Soltanto Martín Aurell ha fortemente obiettato l'identificazione, affermando che Cabrit deve esse stato un membro della nobiltà urbana di Arles e proprietario di un piccolo appezzamento di terreno nei pressi di Tarascona, documentato in un atto notarile dell'agosto del 1203 nella casa di Bertran Porcelet e probabilmente morto entro il 1225.[7] Un Guillelmus Aldebertus Cabritus (Guillem Aldebert Cabrit) era stato console di Arles in 1197 e un uomo conosciuto soltanto come Cabritus è stato console nel 1209. Guillem Aldebert Cabrit faceva da testimone al testamento di Rostanh Porcelet nel 1186 e in a una donazione del 1198 ai cavalieri templari ad Arles da parte della famiglia Porcelet.
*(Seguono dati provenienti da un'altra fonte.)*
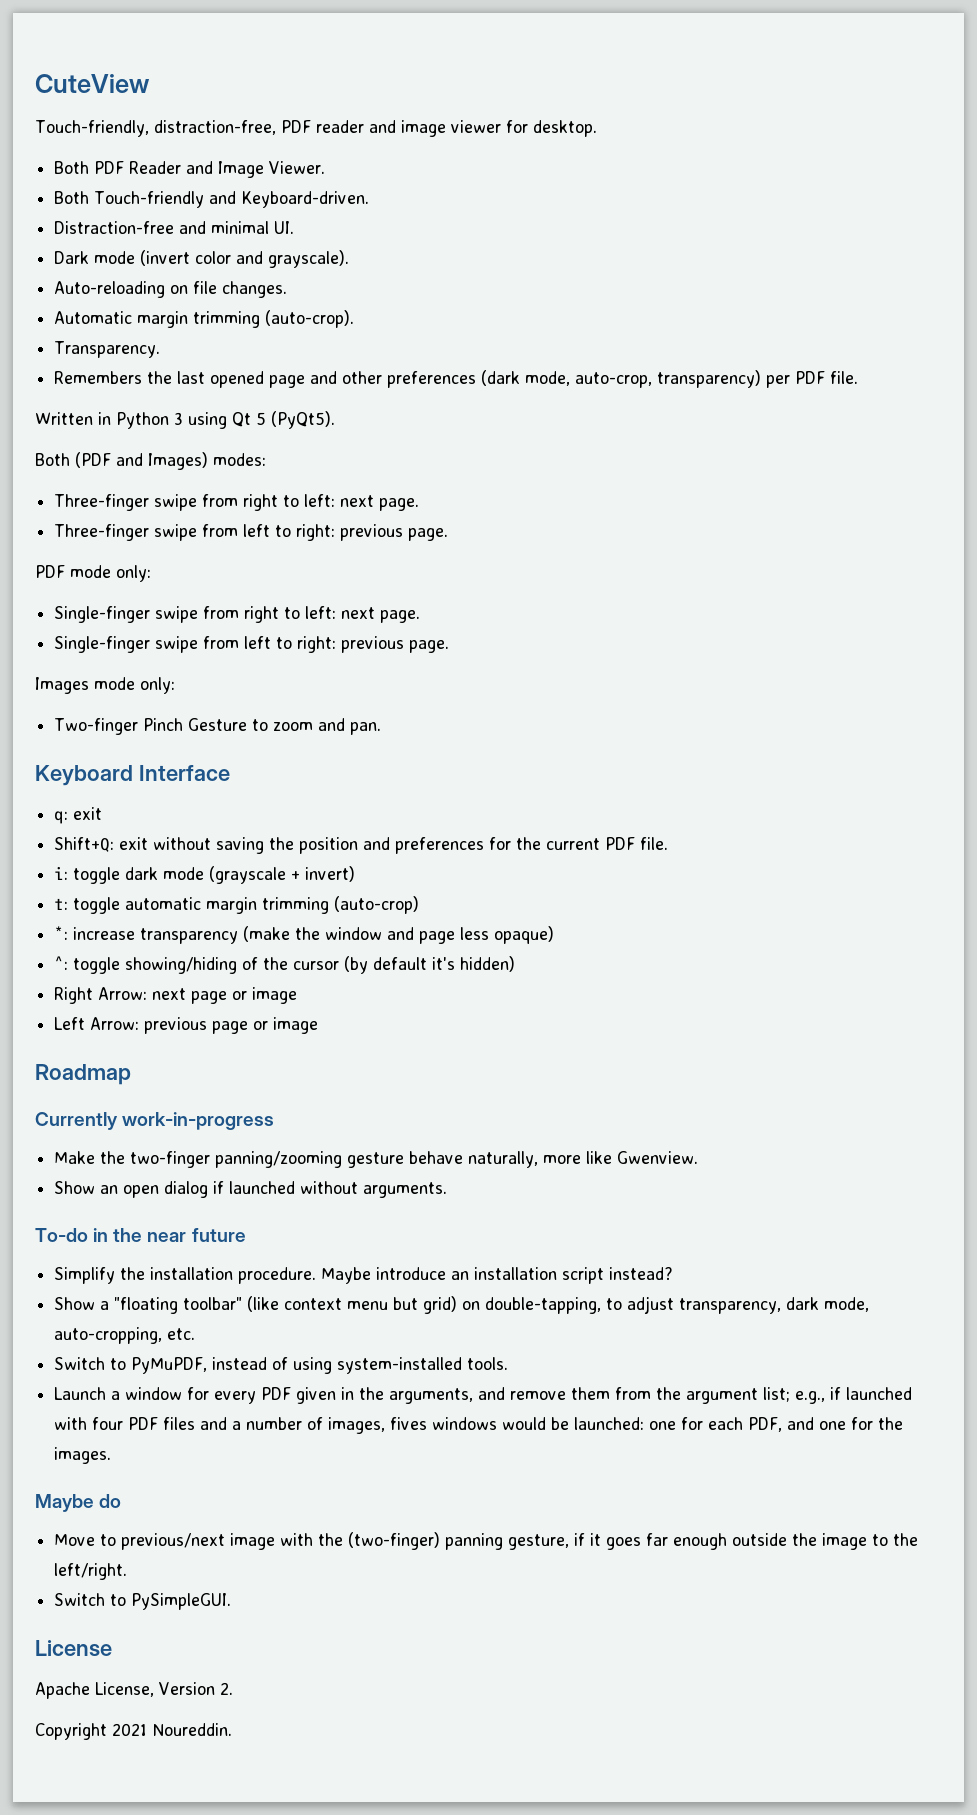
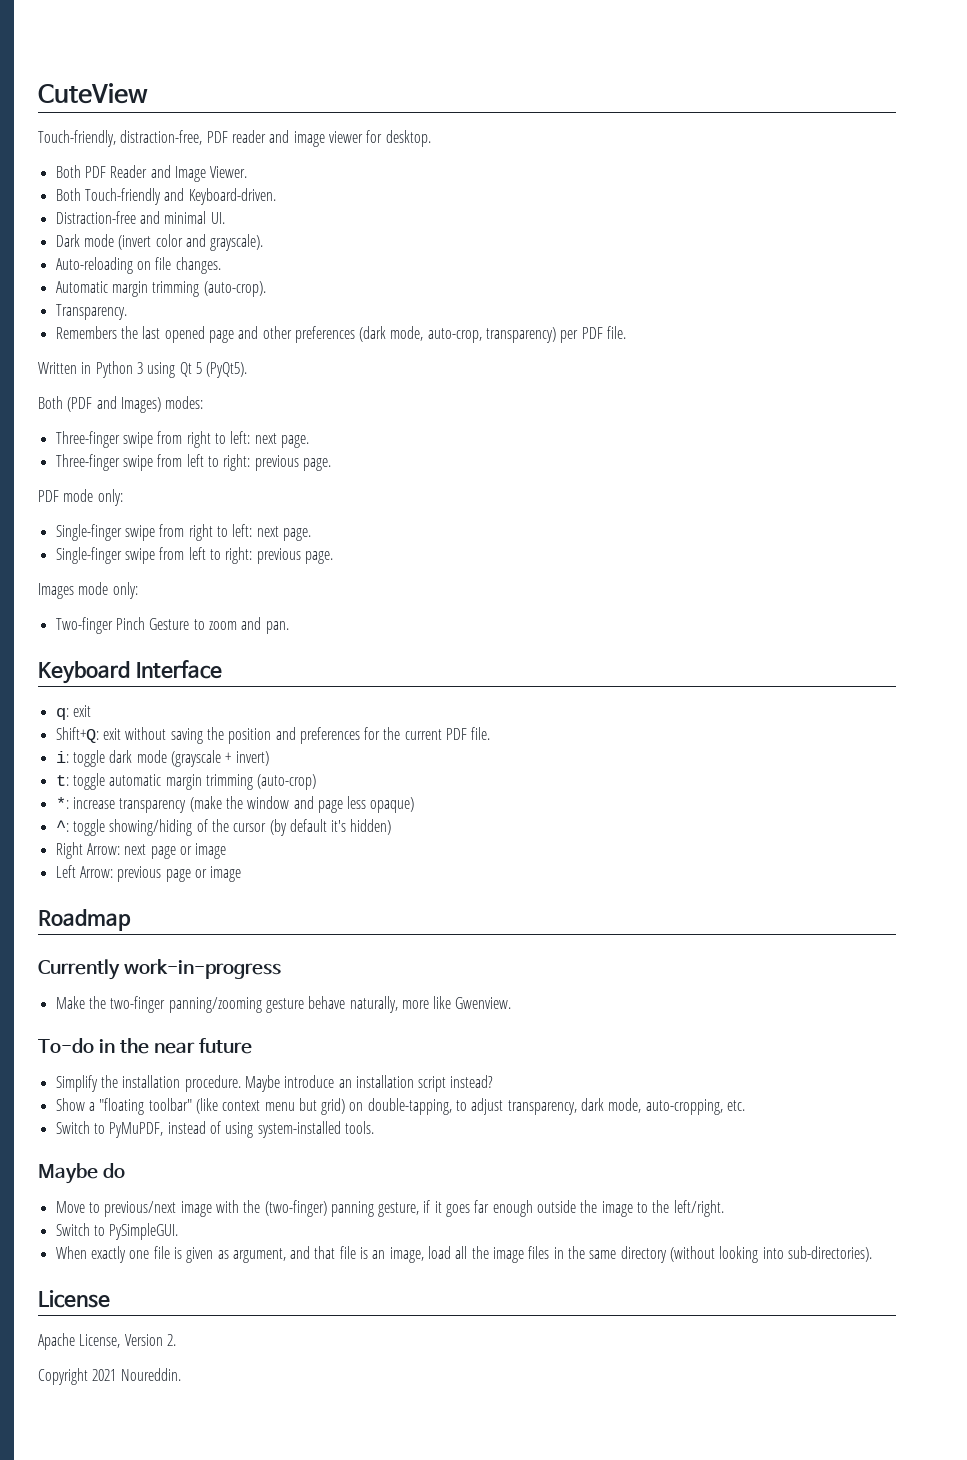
[54,1181,448,1198] // Show an open dialog if launched without arguments. -> (512, 1003) none
[54,1387,913,1404] [54,1417,904,1434] [54,1447,112,1464] // Launch a window for every PDF given in the arguments, and remove them from the argument list; e.g., if launched with four PDF files and a number of images, fives windows would be launched: one for each PDF, and one for the images. -> (374, 1127) none
(232, 1601) none -> [55,1246,872,1263] // When exactly one file is given as argument, and that file is an image, load all the image files in the same directory (without looking into sub-directories).

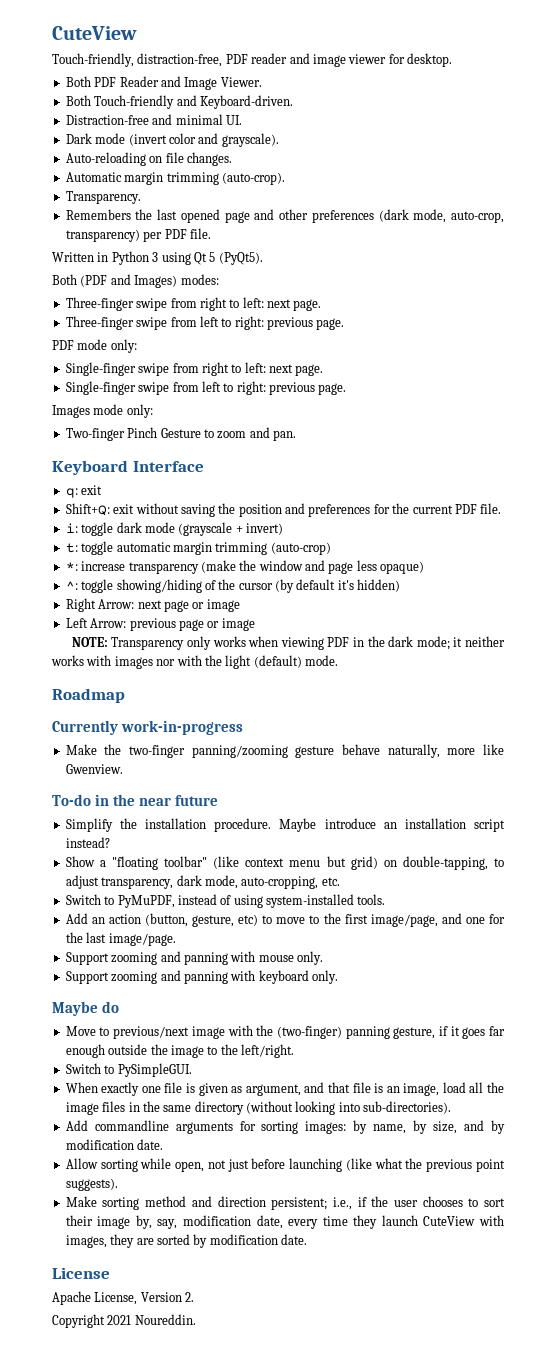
(242, 874) none -> [71,636,505,650] [51,655,338,669] // NOTE: Transparency only works when viewing PDF in the dark mode; it neither works with images nor with the light (default) mode.
(374, 1127) none -> [65,913,506,927] [65,932,176,946] [65,951,323,965] [65,970,338,984] // Add an action (button, gesture, etc) to move to the first image/page, and one for the last image/page. // Support zooming and panning with mouse only. // Support zooming and panning with keyboard only.
(872, 1254) none -> [65,1120,506,1134] [65,1139,164,1150] [65,1158,505,1172] [65,1178,118,1191] [65,1196,505,1210] [65,1215,504,1229] [65,1234,307,1248] // Add commandline arguments for sorting images: by name, by size, and by modification date. // Allow sorting while open, not just before launching (like what the previous point suggests). // Make sorting method and direction persistent; i.e., if the user chooses to sort their image by, say, modification date, every time they launch CuteView with images, they are sorted by modification date.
Il fatto che questi personaggi chiamati Cabritus agiscano tutti nello stesso teatro geografico (Arles) e in connessione con la famiglia (Porcelet) su un periodo di trenta anni, suggerisce che ci fosse un unico individuo di una qualche importanza ad Arles.[7] Il fatto che questo personaggio avesse posseduto terra a Tarascona, avvalora l'ipotesi che possa essere stato interlocutore di Ricau.
Gui è la figura di maggior rilievo nella Canso de la crosada ed è menzionato tra i seguaci più audaci e fedeli del Conte di Tolosa. L'autore della seconda parte della canso mette in bocca a Gui un eloquente discorso, in cui loda la paratge (nobilità) denunciando...
«lo coms de Monfort que destrui los baros e la gleiza de Roma.»
«il conte di Montfort che distrugge i baroni e la Chiesa di Roma»
Il discorso, recapitato al ritorno di Raimondo VI e Raimondo VII a Tolosa il 12 settembre 1217, è concepito come una parola di saggezza istruttiva da parte dell'anziano Gui verso il giovane Raimondo VII.
La maggiore influenza di Gui su altri poeti, tuttavia, trae origine dall'uso che egli faceva degli alessandrini, popolari già nelle chansons de geste, come in Gui de Nanteuil. I successivi autori in lingua occitana e catalano chiamarono questo tipo di poesia la tonada de Gui, el so de Gui Nantull (Ramon Muntaner), il son d'En Gui (Peire Bremon Ricas Novas), o il son de meser Gui (Uc de Saint Circ). È stato ipotizzato che questi riferimenti (o almeno alcuni di essi) possano non riferirsi, come si è tradizionalmente creduto, a Gui de Nanteuil (ad eccezione ovviamente dell'utilizzo di Muntaner), ma a Gui de Cavalhon.